> > Well, we can disagree about the majority of drivers.  My feeling is
 > > that most of the drivers that are really used by lots of people get
 > > support beyond just a dump of docs -- in fact often vendors are
 > > maintaining them, eg e1000, tg3, cciss, etc., to pick some running on
 > > the boxes I have around here.
 > 
 > Check your history...  tg3 was written by me and DaveM, and only after
 > years was it picked up by the vendor as their official Linux
 > driver. You have picked an excellent counter-example to your own
 > argument.

OK, fair enough, I forgot about tg3.  But on the other hand, you wrote
it without docs, actually _in spite of_ Broadcom, right?

Which I think makes my point that documentation is neither necessary
nor sufficient for a good Linux driver.  Documentation helps, but if
no one competent cares about the device then the driver won't get
written.  On the other hand, if the device is important enough, the
driver will get written without documentation or vendor support.

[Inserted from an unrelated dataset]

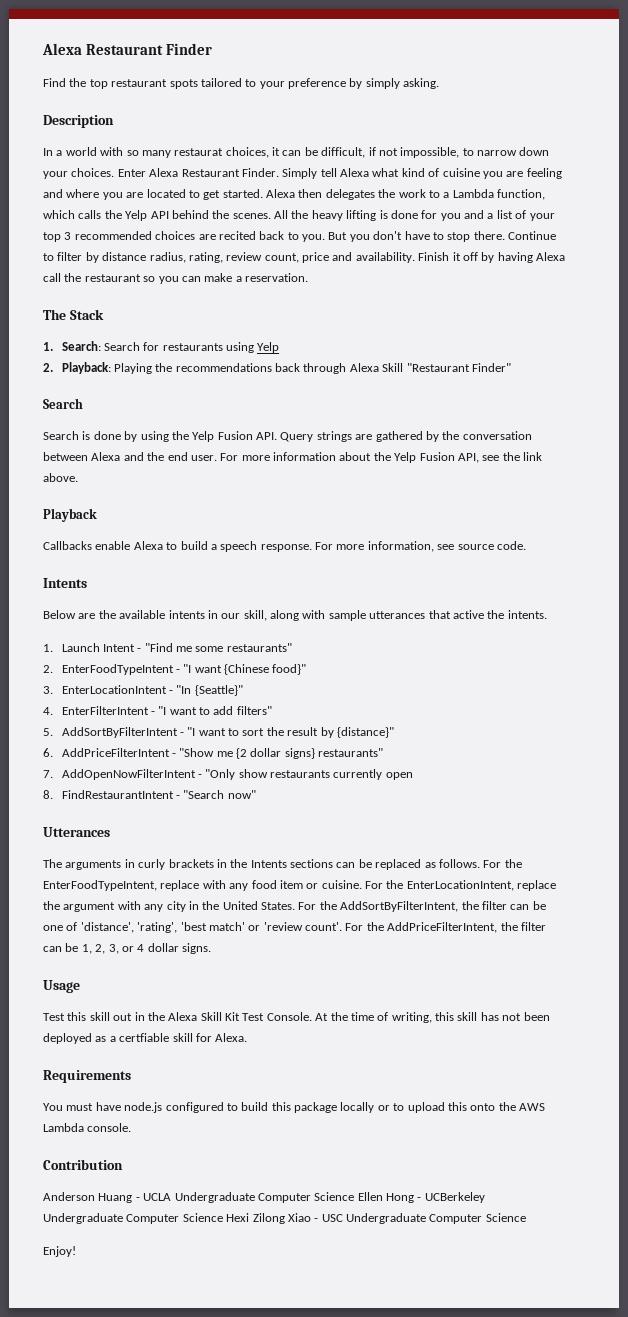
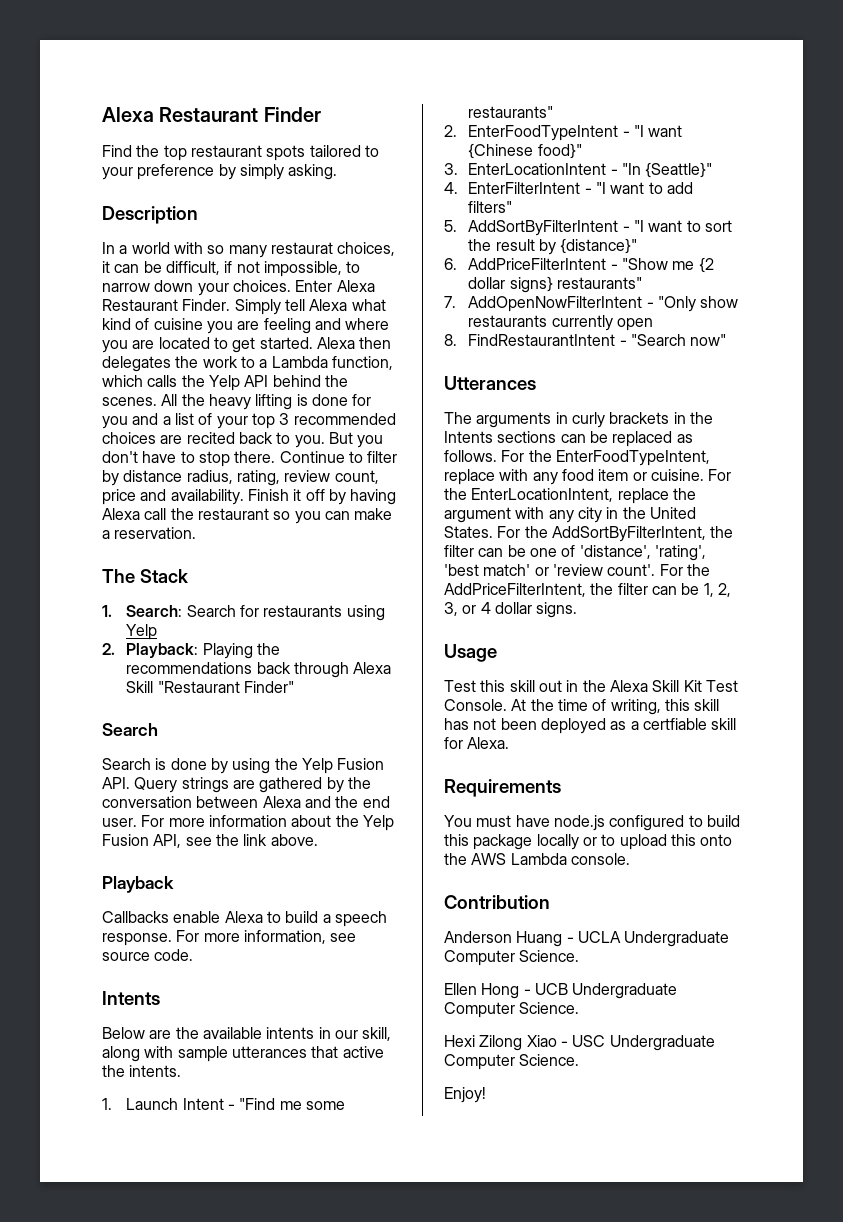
[314,1192,355,1201] Science -> [519,950,580,962] Science. //
[424,1192,485,1203] [43,1213,223,1224] UCBerkeley Undergraduate Computer Science -> [534,983,678,999] [444,1002,580,1018] UCB Undergraduate Computer Science. //
[485,1213,526,1222] Science -> [519,1054,580,1066] Science.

 > > OK, but why isn't your army of volunteers fixing them?
 > 
 > Because nobody has hardware for them?

Greg said hardware wasn't necessary...

 > > And I seem to recall there's more SATA chipset documentation than Jeff
 > > Garzik has time to implement support for.
 > 
 > I seriously doubt you can come up with even a single concrete example here.

Sorry, I thought you said there was interesting stuff to do with the
Promise documentation you got.  I guess Nvidia ADMA is pretty much
done now.

 > What experience?  AFAICS, pretty much all modern hardware in use
 > outside of ATI/NVIDIA graphics is supported by Linux.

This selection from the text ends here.